In theory, I feel like I should be a pretty receptive viewer for so-called "elevated horror," and I'll admit to a certain queasy fascination with the kinds of scary movies that get described using terms like upsetting or punishing or bleak or traumatic.  (I rarely end up actually seeing many films thus described, however -- and when I do, such words usually turn out, for better or worse, to have been mostly hype).  At their beginnings, as relatively formless exercises in atmospheric dread, I'm with these films 100%; the point at which they slip over into clumsy allegory is where they tend to lose their hold on me.

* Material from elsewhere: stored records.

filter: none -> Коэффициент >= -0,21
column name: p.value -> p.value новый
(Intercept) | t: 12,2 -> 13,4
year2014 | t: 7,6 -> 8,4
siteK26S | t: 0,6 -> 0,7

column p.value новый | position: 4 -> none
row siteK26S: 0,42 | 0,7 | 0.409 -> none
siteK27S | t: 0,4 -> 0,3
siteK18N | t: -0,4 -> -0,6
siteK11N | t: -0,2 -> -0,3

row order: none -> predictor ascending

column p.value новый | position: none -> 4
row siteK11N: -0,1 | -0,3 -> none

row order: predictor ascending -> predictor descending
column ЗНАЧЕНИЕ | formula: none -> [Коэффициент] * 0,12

It doesn't help that they often seem like self-conscious retreads of well-worn archetypes.  In particular, there's a lot of Rosemary's Baby running through several of these newer movies (including Mother! as well, I gather, though I haven't seen it) -- and here I should admit that the ending of Polanski's film has always left me kinda shrugging.  For that matter, in terms of pure shivers, even The Exorcist starts to lose a bit of steam at around the point where it starts stone-facedly requiring me to credit a tissue of Catholic arcana as a serious explanation for its horrors.  (Fortunately, with enough stubbornness, it is actually possible to make it up until almost its final reel without bothering much about explanations).  In general, while I can at times take supernatural elements seriously enough to be genuinely scared by them, those particular buttons aren't the easiest of mine to push; I think the last movie that really succeeded in doing so was The Sixth Sense -- Collette's first Oscar bid, coincidentally -- almost 20 years ago.

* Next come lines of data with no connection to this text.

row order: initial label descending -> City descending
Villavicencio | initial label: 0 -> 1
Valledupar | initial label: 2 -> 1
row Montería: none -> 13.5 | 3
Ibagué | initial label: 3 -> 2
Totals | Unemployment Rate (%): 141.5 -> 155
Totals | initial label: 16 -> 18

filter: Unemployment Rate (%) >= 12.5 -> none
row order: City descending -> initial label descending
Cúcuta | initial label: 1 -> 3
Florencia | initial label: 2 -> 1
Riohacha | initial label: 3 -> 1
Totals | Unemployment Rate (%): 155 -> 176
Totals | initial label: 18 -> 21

Perhaps I should try getting high before watching these things?  (...although, on the other hand, under those circumstances I'm not sure I could handle it if they actually were to prove "punishing" or "traumatic"; the mere description of a particularly horrific scene from Luca Guadagnino's upcoming Suspiria remake has me highly doubtful whether I want to see the movie at all, much less in any kind of chemically vulnerable state).

So that's me and horror: fascinated up to a point, but fainthearted-enough to avoid it much of the time, and picky enough to be unsatisfied by most of what I do see.  And then, every now and then, something will get under my skin unpleasantly enough to justify the faint-heartedness and keep me away from the genre for awhile.  (Most recently, a graphic murder-by-stoning from the first season of The Leftovers stayed with me, for months, as something I really wished I could un-see -- unflinching, sickeningly plausible human-on-human violence -- and, while the series obviously has its supernatural gambits, on the whole it doesn't even really fit under the rubric of "horror" as such).